─── LISTED ENTRIES ───
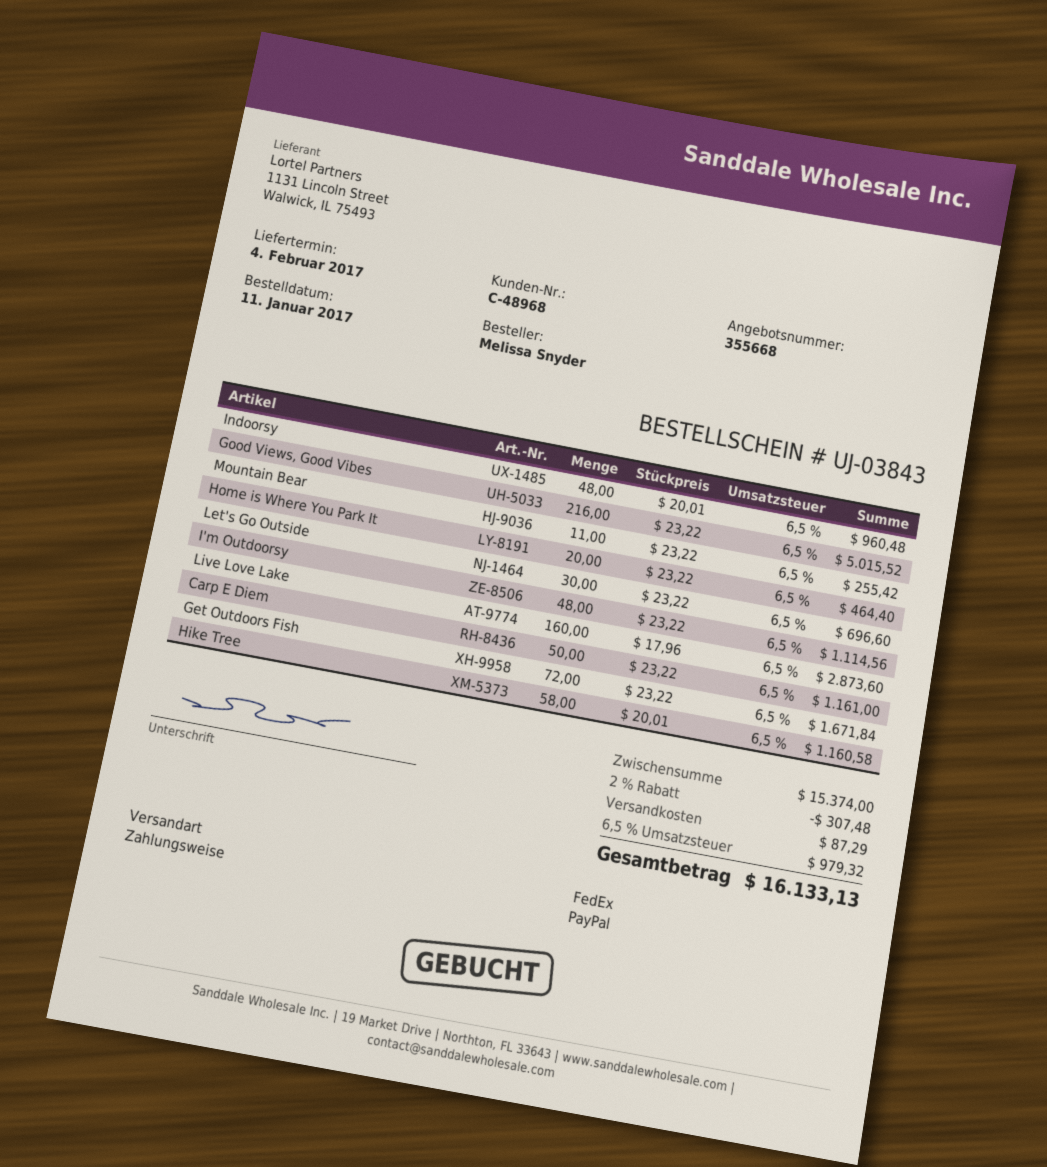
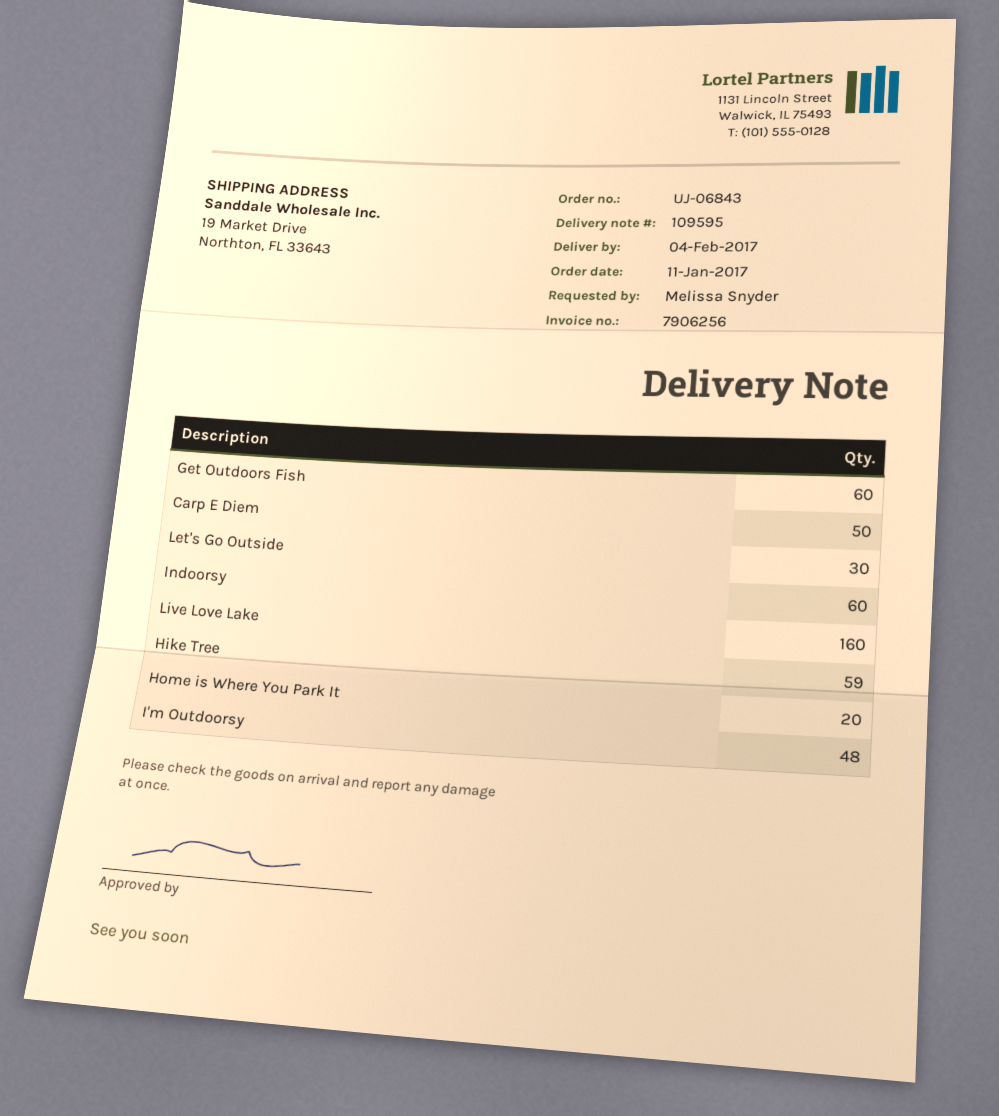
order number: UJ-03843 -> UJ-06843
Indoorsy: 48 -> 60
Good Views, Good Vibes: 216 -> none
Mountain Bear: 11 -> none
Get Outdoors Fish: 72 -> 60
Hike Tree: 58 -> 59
───
─── LISTED ENTRIES ───
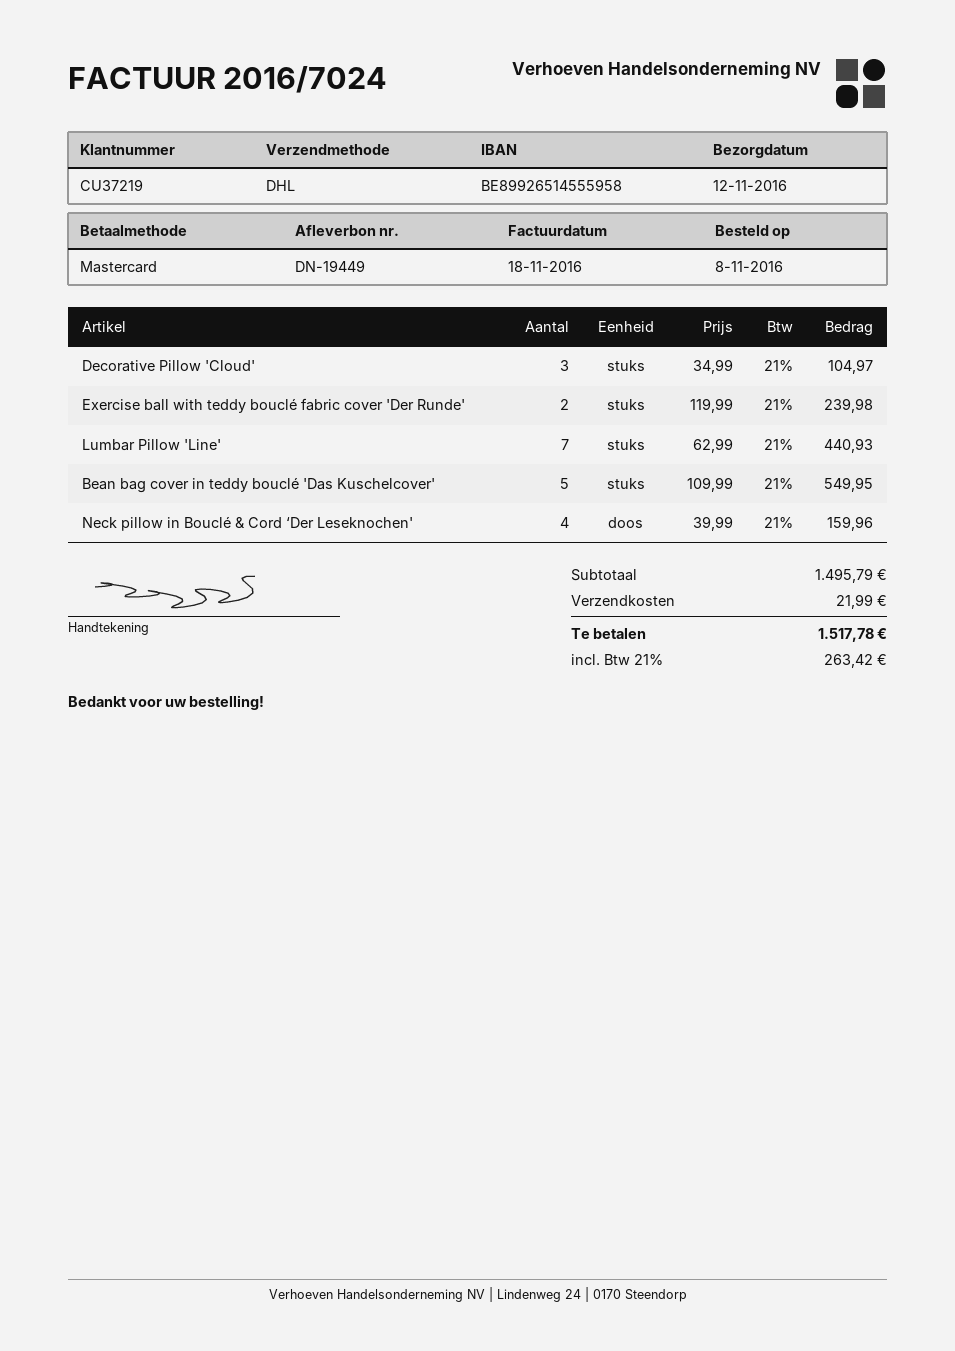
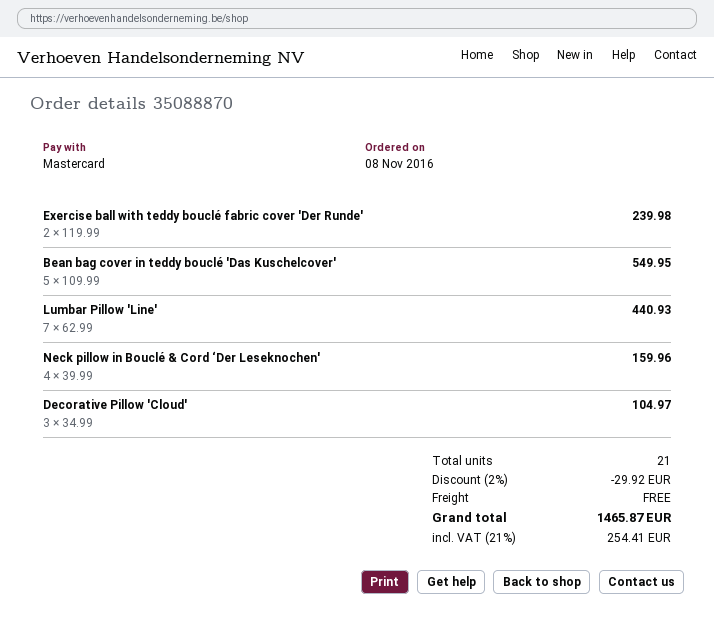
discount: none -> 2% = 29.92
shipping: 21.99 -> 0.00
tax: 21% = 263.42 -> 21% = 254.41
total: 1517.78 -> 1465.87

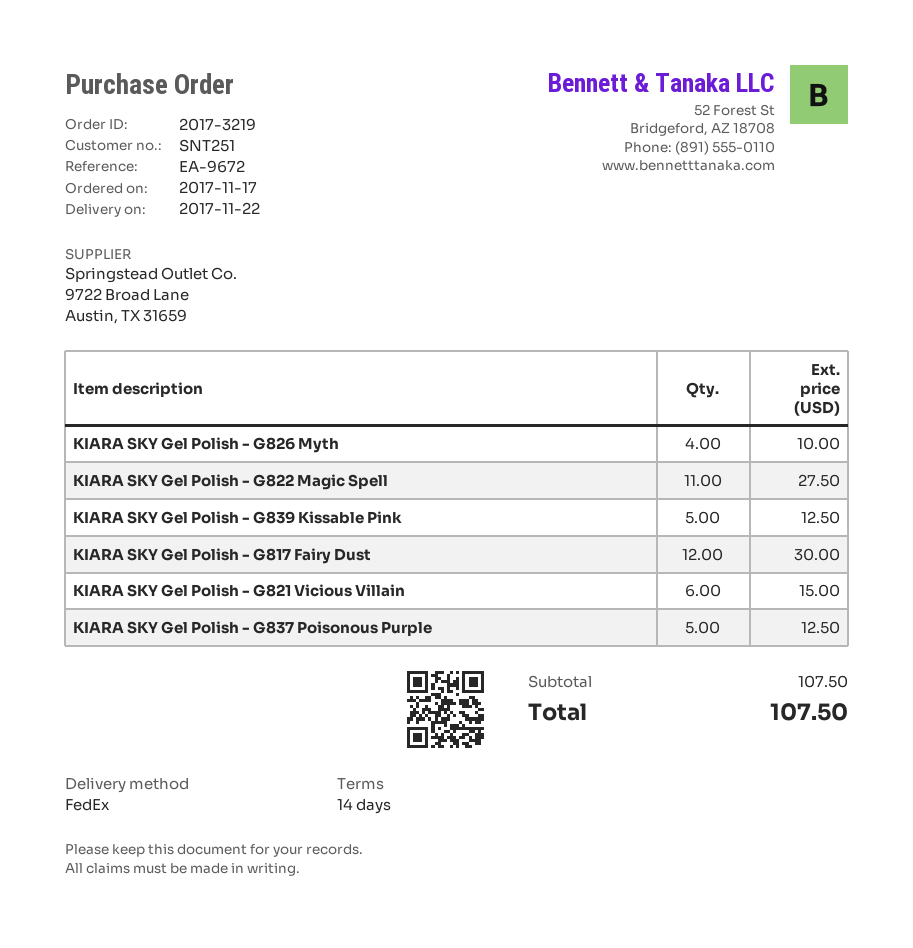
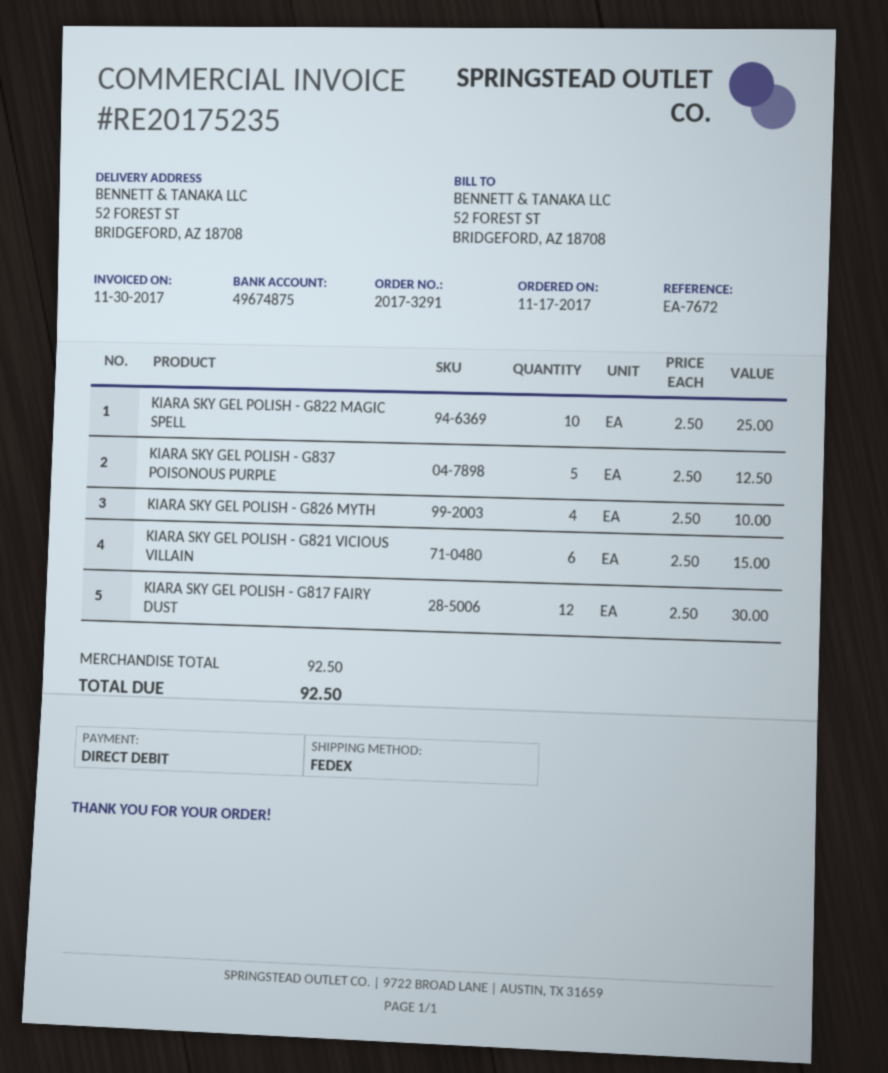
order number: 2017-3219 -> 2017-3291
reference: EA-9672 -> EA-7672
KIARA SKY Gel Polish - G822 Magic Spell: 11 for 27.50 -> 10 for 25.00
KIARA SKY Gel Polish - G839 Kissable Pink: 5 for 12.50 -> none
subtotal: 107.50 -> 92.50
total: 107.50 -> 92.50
───
→ DIRECTIONS FOR THIS TASK
Only the number is needed. Say how many lines of the entries contain "KIARA".

→ OUTPUT FOR THIS EXERCISE
2